── Material supplied

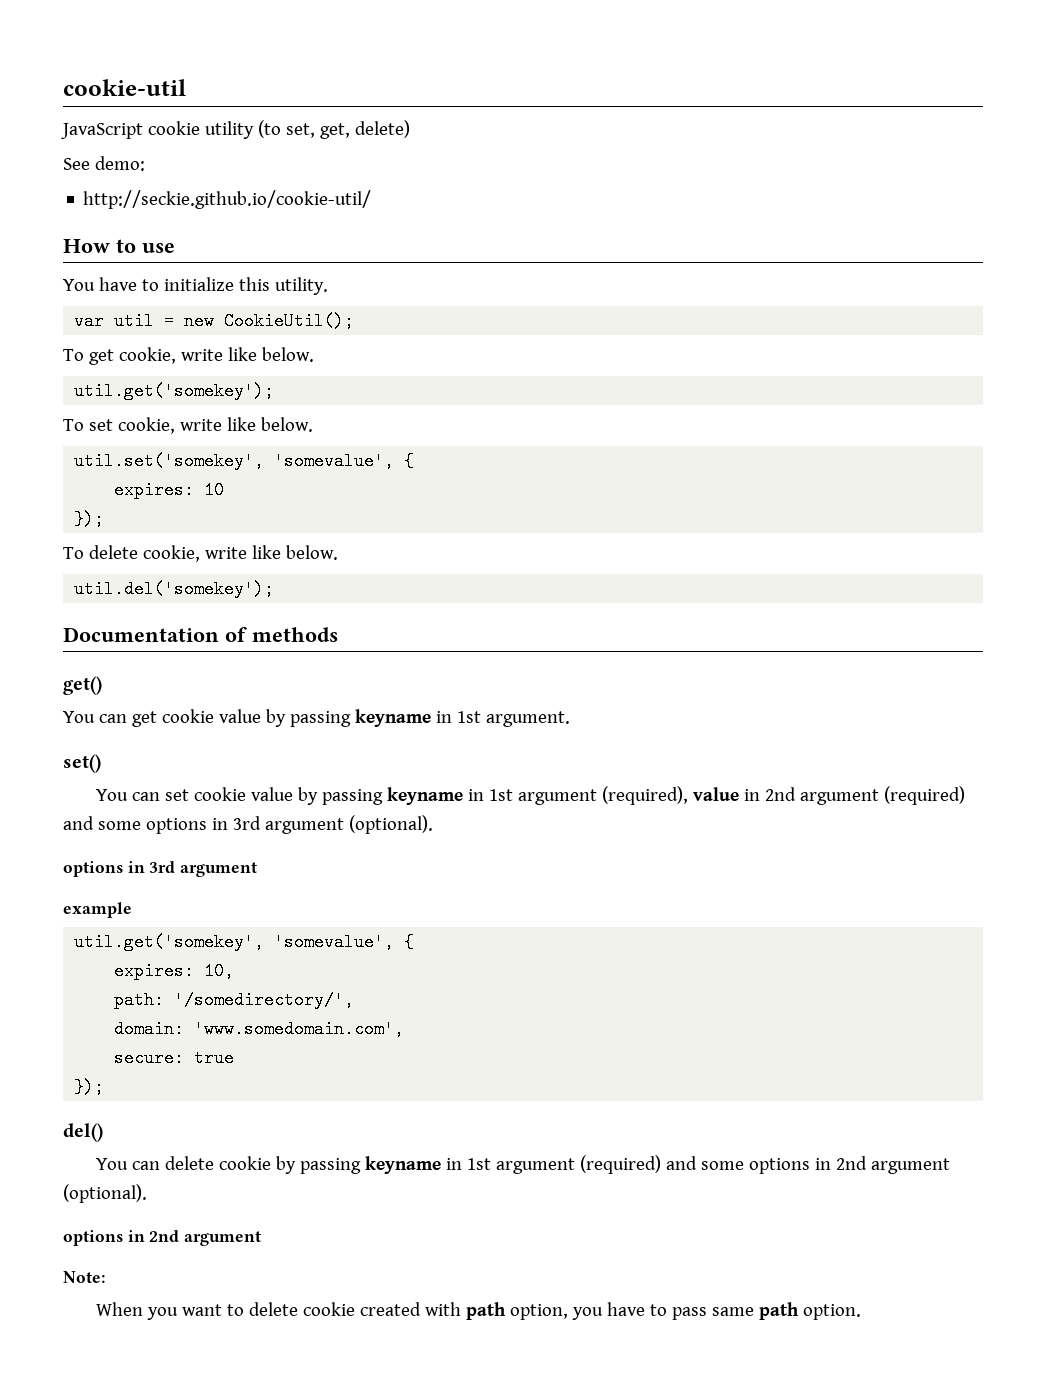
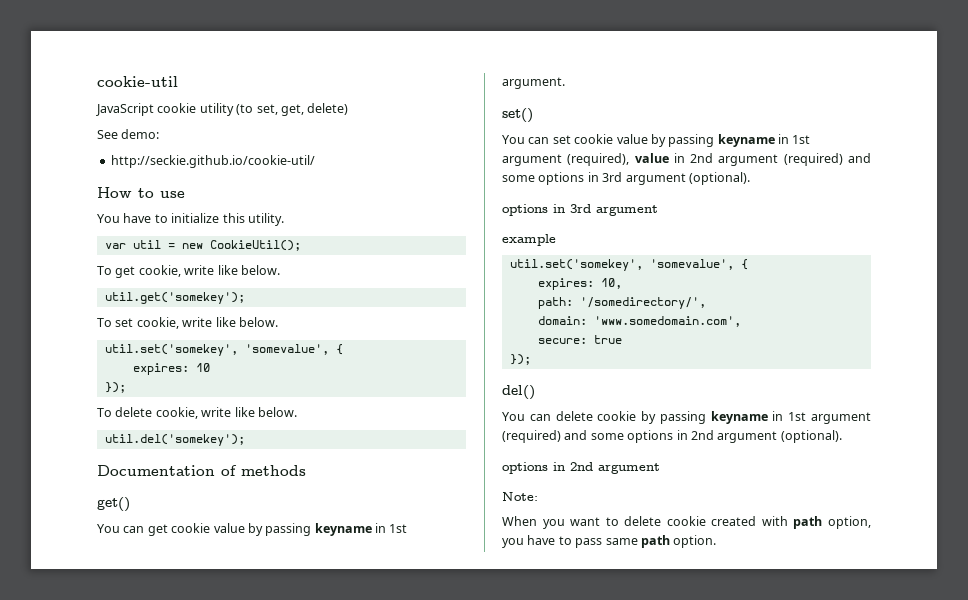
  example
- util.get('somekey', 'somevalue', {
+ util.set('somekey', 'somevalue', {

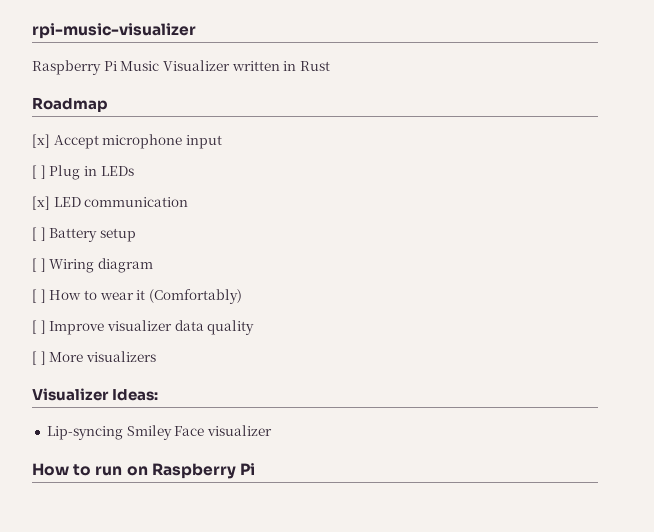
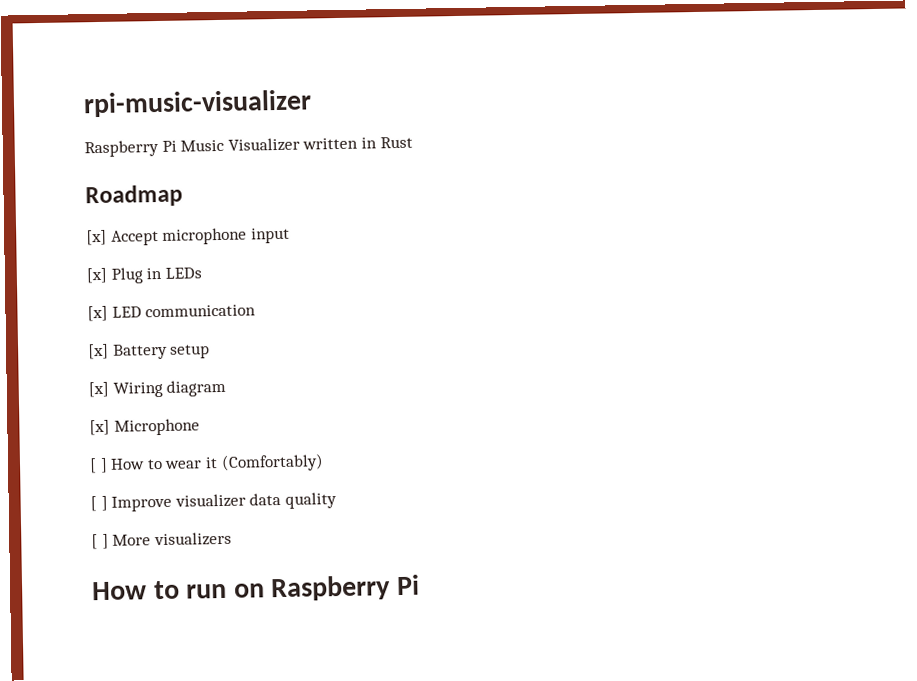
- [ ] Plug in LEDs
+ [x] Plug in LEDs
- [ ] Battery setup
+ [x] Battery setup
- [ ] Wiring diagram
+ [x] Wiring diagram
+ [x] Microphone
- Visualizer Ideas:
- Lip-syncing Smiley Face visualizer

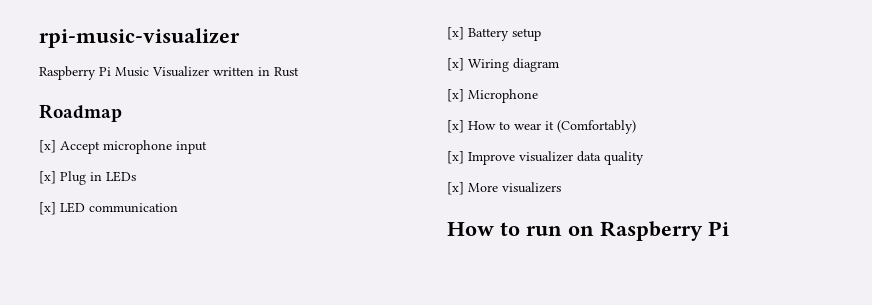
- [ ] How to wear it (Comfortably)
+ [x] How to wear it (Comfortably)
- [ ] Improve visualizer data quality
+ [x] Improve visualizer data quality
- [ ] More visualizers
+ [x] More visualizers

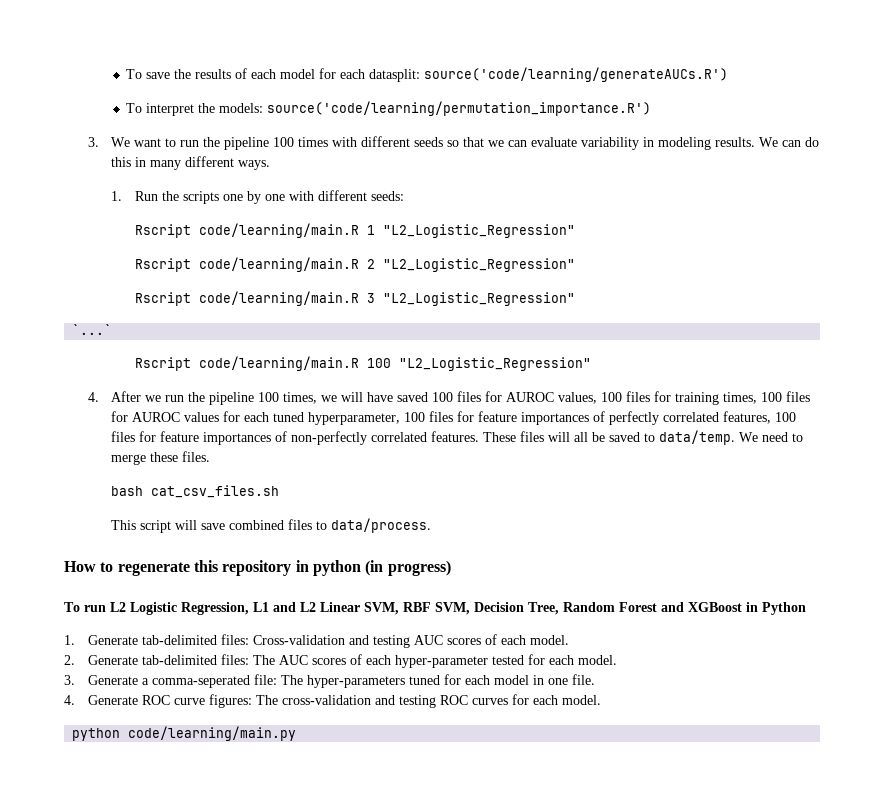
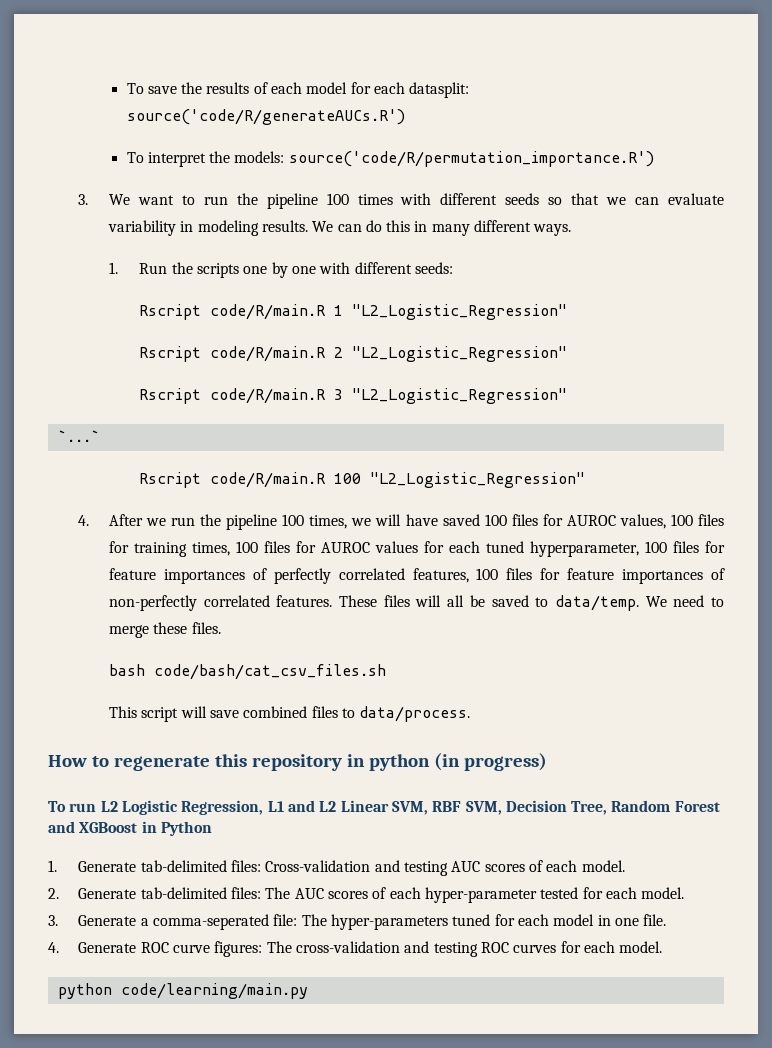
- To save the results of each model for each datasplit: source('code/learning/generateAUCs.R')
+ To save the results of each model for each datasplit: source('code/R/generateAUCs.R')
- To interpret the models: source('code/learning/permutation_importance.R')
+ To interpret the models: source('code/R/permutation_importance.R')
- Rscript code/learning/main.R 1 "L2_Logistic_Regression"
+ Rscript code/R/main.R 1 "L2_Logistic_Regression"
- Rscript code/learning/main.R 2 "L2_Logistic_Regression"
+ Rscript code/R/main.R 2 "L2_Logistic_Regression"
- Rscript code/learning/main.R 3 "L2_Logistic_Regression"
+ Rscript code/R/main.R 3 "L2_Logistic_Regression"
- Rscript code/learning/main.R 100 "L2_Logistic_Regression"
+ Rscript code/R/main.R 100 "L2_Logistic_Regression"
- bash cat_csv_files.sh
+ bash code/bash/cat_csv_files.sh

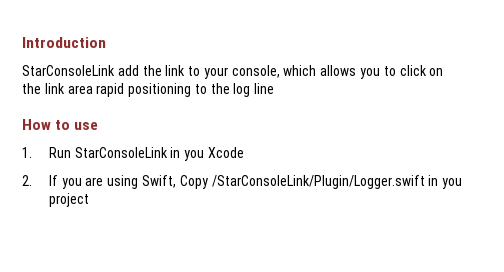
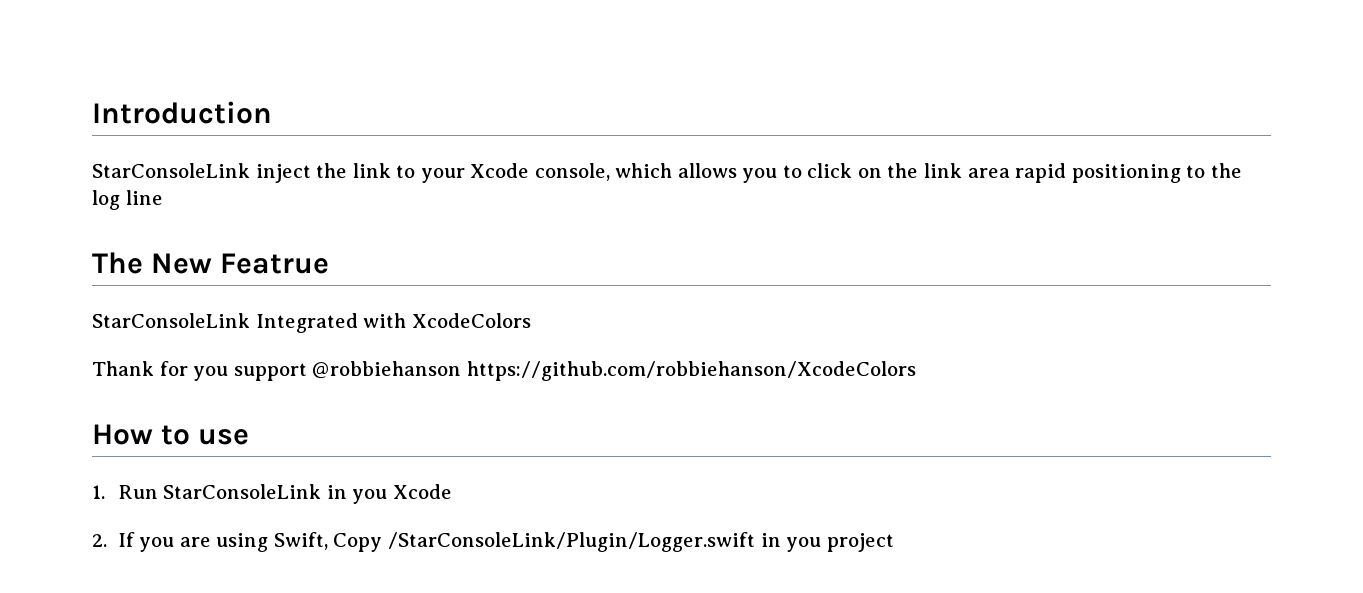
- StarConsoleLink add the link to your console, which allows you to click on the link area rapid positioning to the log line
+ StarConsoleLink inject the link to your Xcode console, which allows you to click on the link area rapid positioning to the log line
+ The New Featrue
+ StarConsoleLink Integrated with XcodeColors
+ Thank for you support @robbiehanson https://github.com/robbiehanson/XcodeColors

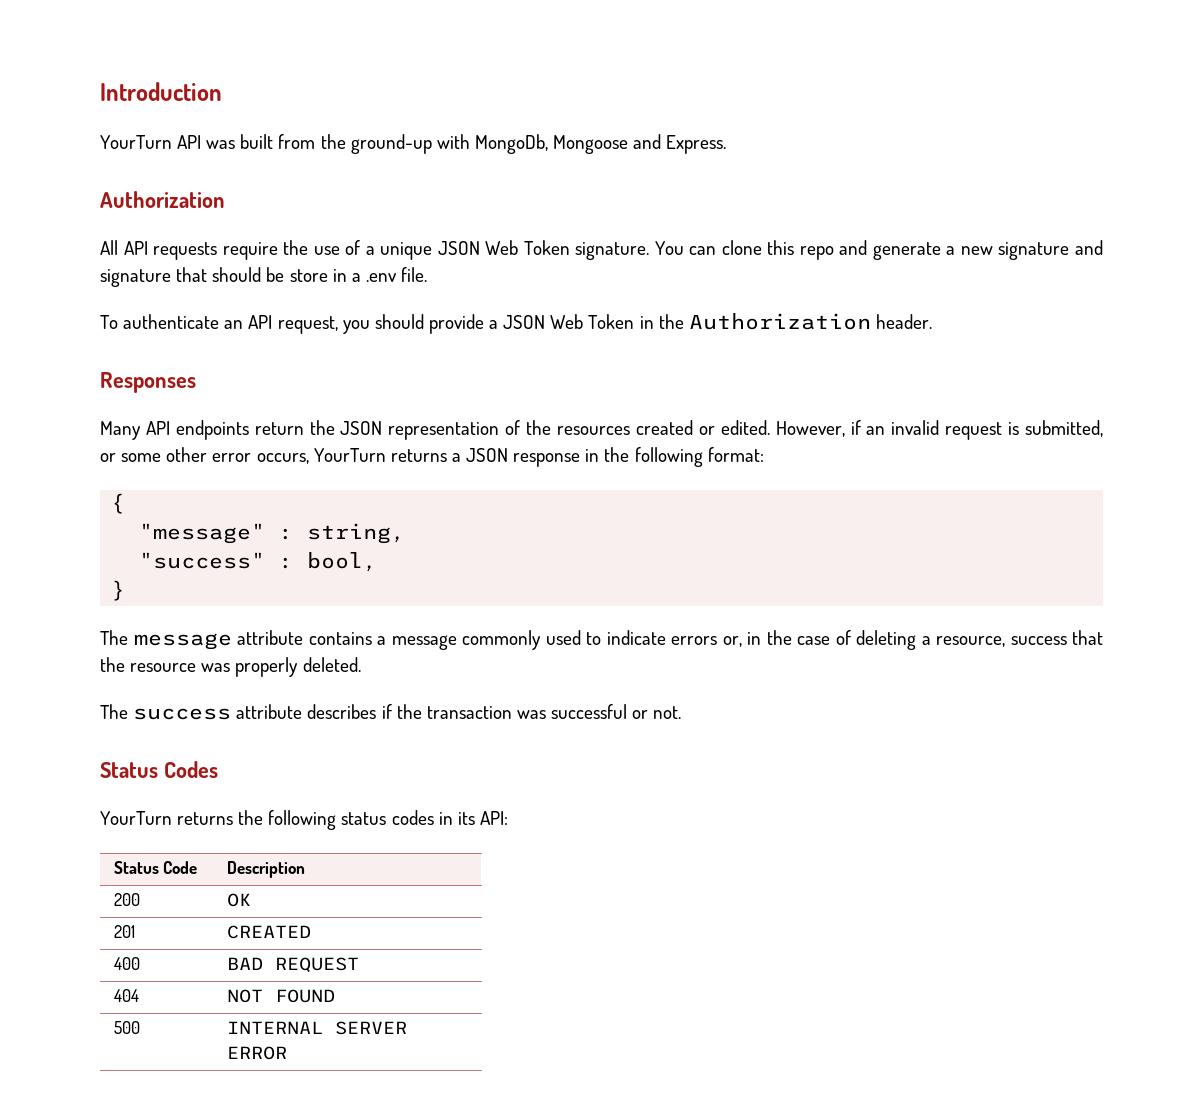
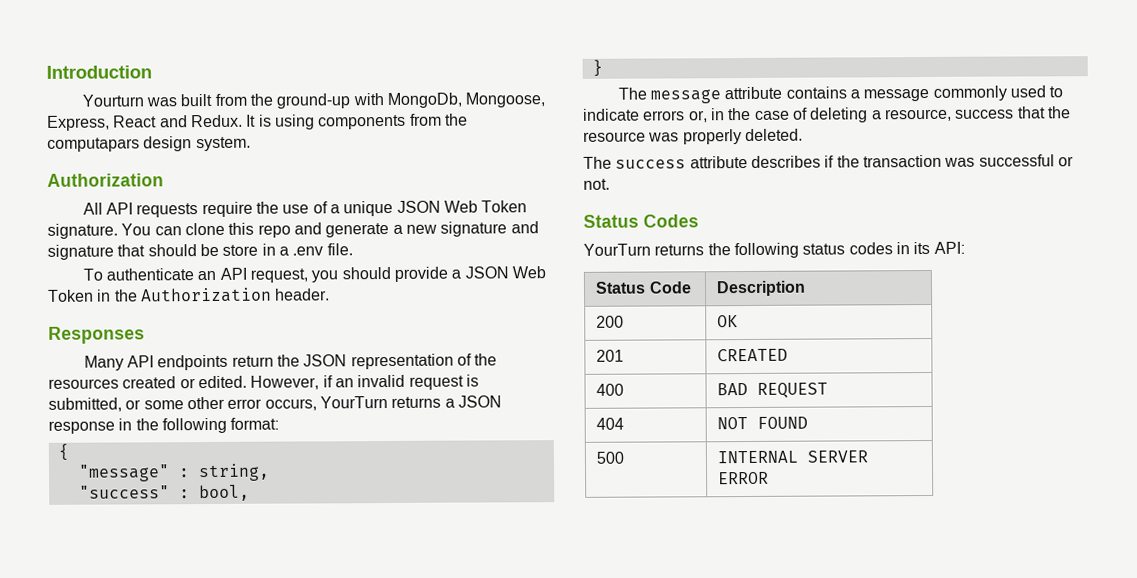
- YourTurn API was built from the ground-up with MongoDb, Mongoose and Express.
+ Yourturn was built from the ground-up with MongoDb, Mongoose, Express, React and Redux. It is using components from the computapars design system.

────

*Problem requirements*.
Go through the records above and copy every line with the word "XcodeColors".

*Answer below*.
+ StarConsoleLink Integrated with XcodeColors
+ Thank for you support @robbiehanson https://github.com/robbiehanson/XcodeColors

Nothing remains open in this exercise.